NAM’s primary political text, entitled Basic Marxism: What It Is & How to Use It, revealed the group’s devotion to the teachings of the late Italian Marxist Antonio Gramsci, who had proposed that communists could gain power in a given society by infiltrating and transforming various institutions that were central to shaping public opinion — e.g., schools, churches, and media outlets. The book also included works from such writers as Karl Marx, Friedrich Engels, Vladimir Lenin, Georg Lukács, Herbert Marcuse, Sheila Rowbotham, Harry Braverman, John Ehrenreich, and Barbara Ehrenreich.

To promote Gramsci’s approach, several NAM chapters — beginning with those in Chicago and Oakland — established socialist “schools” that were open to the public. In the fall of 1975, NAM’s Los Angeles chapter opened its Socialist Community School, which proved to be the Movement’s most successful school in terms of attracting students and sustaining itself. Supported largely by donated labor, the school charged meager tuition rates — $5 to $10 for a ten-week course, and $3 for every additional course per session. On the premise that “a socialist revolution will be necessary to solve the problems of the U.S.,” the “core” classes at the L.A. school focused on Marxism, Socialist-Feminism, Third World peoples and movements, and local conditions and power structure. One of the instructors at this school was the prominent Marxist professor from UC Irvine, Stanley Aronowitz.

NAM proudly declared its “solidarity with the Third World,” a solidarity that “grew out of a correct reaction to United States chauvinism.” A 1973 NAM manifesto stated: “We admire, and draw inspiration from, many accomplishments from the Russian, Chinese, Cuban and Vietnamese revolutions…as representing, on balance, very positive steps forward in human history … We deeply value Lenin’s contributions to revolutionary theory and practice … We identify with Lenin’s  revolutionary spirit and determination; we agree with his critique of mechanistic determinism and economism, his writings on the nature of the state, his approach to creating a ‘revolutionary alliance of the oppressed,’ and his treatment of nationalism and imperialism.”

Throughout its history, NAM’s membership remained relatively small — never exceeding 1,500 people. Nevertheless, the Congressional Record in 1975 described the organization as “an appropriate group for law-enforcement monitoring to determine the extent of its threat to internal security.”

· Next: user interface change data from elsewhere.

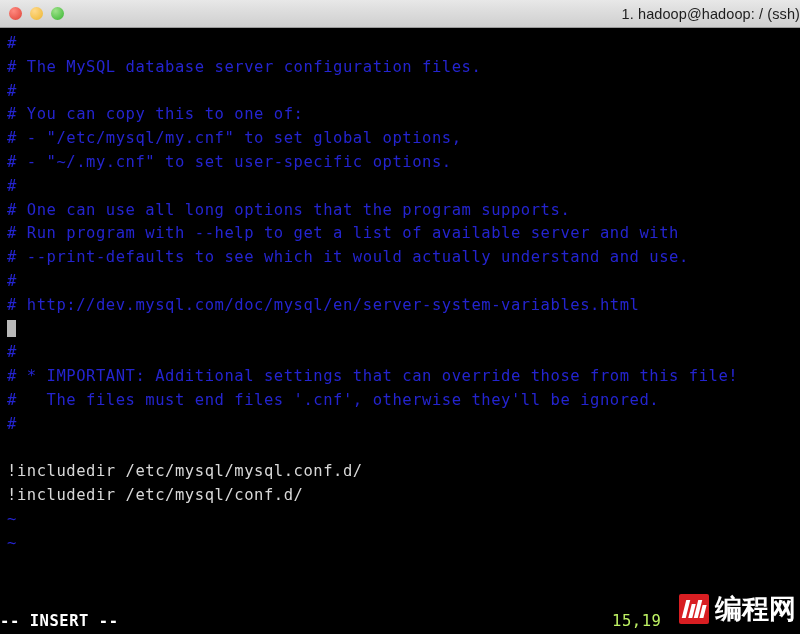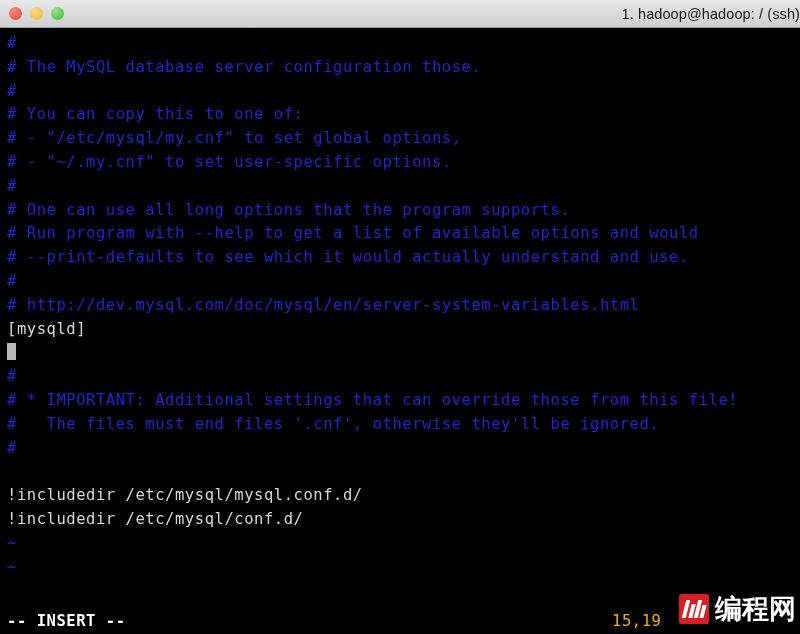--- a/index.html
+++ b/index.html
@@ -176,7 +176,7 @@
   <div id="terminal">
     <div id="buffer">
         <div class="line c-comment">#</div>
-        <div class="line c-comment"># The MySQL database server configuration those.</div>
+        <div class="line c-comment"># The MySQL database server configuration files.</div>
         <div class="line c-comment">#</div>
         <div class="line c-comment"># You can copy this to one of:</div>
         <div class="line c-comment"># - "/etc/mysql/my.cnf" to set global options,</div>

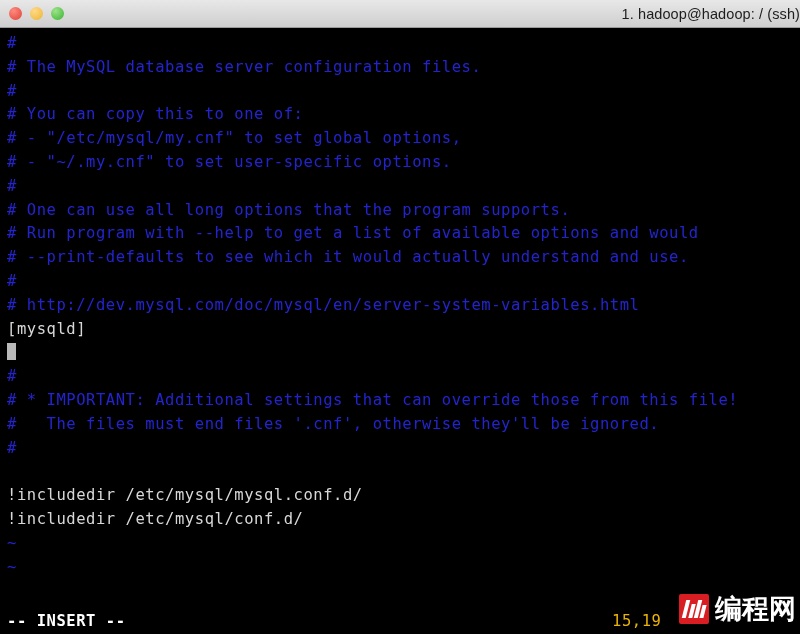--- a/index.html
+++ b/index.html
@@ -183,7 +183,7 @@
         <div class="line c-comment"># - "~/.my.cnf" to set user-specific options.</div>
         <div class="line c-comment">#</div>
         <div class="line c-comment"># One can use all long options that the program supports.</div>
-        <div class="line c-comment"># Run program with --help to get a list of available options and would</div>
+        <div class="line c-comment"># Run program with --help to get a list of available server and with</div>
         <div class="line c-comment"># --print-defaults to see which it would actually understand and use.</div>
         <div class="line c-comment">#</div>
         <div class="line c-comment"># http://dev.mysql.com/doc/mysql/en/server-system-variables.html</div>

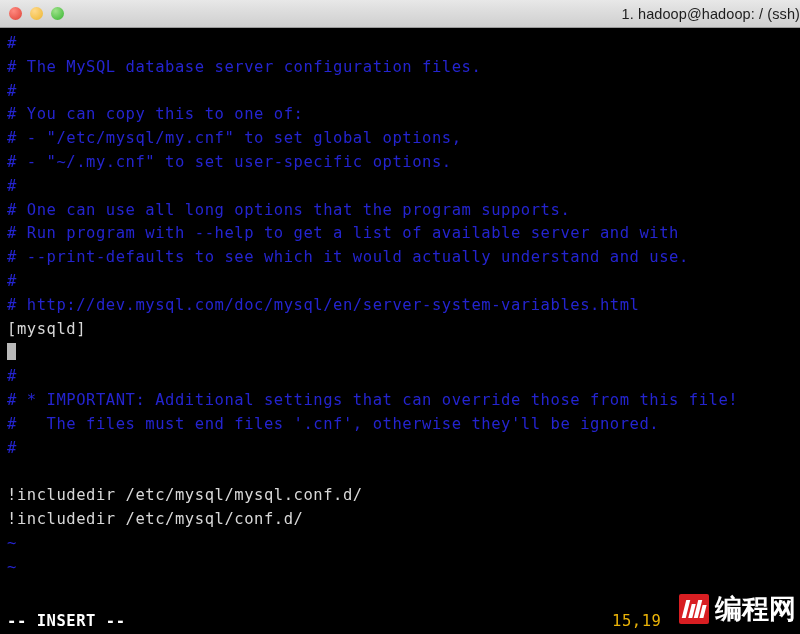--- a/index.html
+++ b/index.html
@@ -187,7 +187,6 @@
         <div class="line c-comment"># --print-defaults to see which it would actually understand and use.</div>
         <div class="line c-comment">#</div>
         <div class="line c-comment"># http://dev.mysql.com/doc/mysql/en/server-system-variables.html</div>
-        <div class="line c-text">[mysqld]</div>
         <div class="line c-text"><span class="cursor"></span></div>
         <div class="line c-comment">#</div>
         <div class="line c-comment"># * IMPORTANT: Additional settings that can override those from this file!</div>

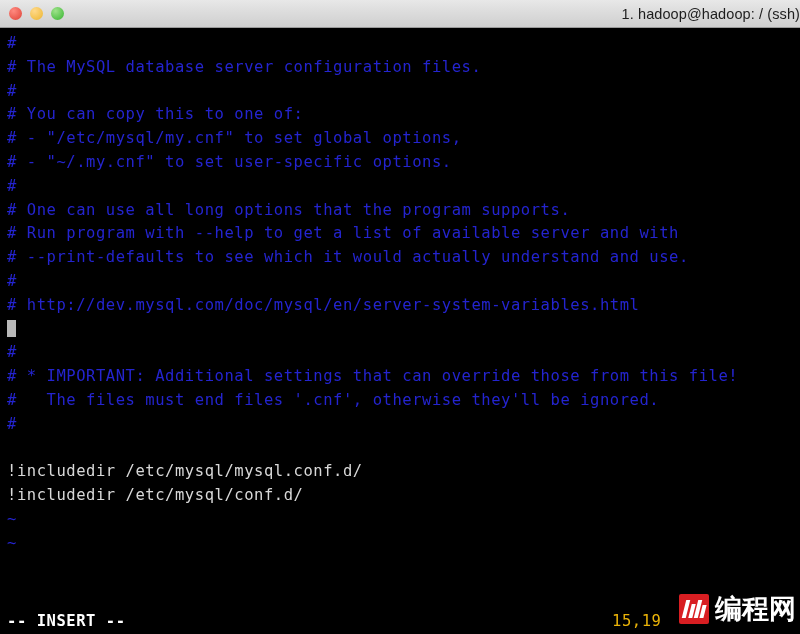--- a/index.html
+++ b/index.html
@@ -106,7 +106,6 @@
     background: #000000;
   }
   #status-mode {
-    margin-left: 7px;
     font-family: "DejaVu Sans Mono", monospace;
     font-size: 15.5px;
     font-weight: bold;

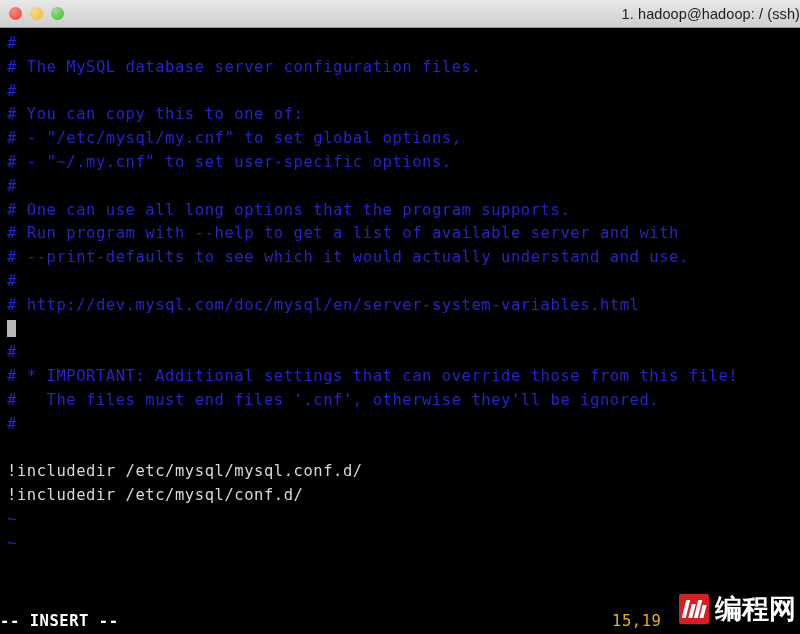--- a/index.html
+++ b/index.html
@@ -119,7 +119,7 @@
     font-family: "DejaVu Sans Mono", monospace;
     font-size: 15.5px;
     letter-spacing: 0.55px;
-    color: #eab308;
+    color: #bef264;
     white-space: pre;
   }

In the late 1970s, a small but highly influential group of ex-communists — most notably Dorothy Healy and Max Gordon — joined NAM and pushed the organization to become engaged in conventional American politics. These newcomers had been shaped by the “Popular Front” of the 1930s, a period when America’s communists dropped their openly revolutionary language and presented themselves instead as ordinary Americans; that tactic ultimately resulted in the greatest expansion which the Communist Party USA had ever experienced.

Deriding NAM’s longstanding practice of eschewing involvement in electoral politics, Gordon noted that Engels and Lenin had explicitly called for party operatives to participate in American political life. Insisting that genuine Marxists needed to be flexible in their approach to gaining power, Gordon advised NAM to ally itself with the Democratic Party, whose politics were already relatively compatible with NAM’s; through such an alliance, he reasoned, NAM could help move the party still further to the left.

When Ronald Reagan was elected U.S. President in 1980, a number of NAM leaders became reconciled to the reality that America was not poised to undergo a socialist revolution anytime soon, and that socialists would need to adopt an incremental, stealth approach if they were to have any hope of advancing their agendas in the United States. After a great deal of heated, internal debate, NAM in 1982 decided to merge with Michael Harrington‘s Democratic Socialist Organizing Committee (DSOC), the most well-known socialist party of its time in the U.S.  The product of this merger was the Democratic Socialists of America (DSA), which was devoted to promoting leftist agendas by working with the Democratic Party.

One of NAM’s most noteworthy members was the folk singer Pete Seeger.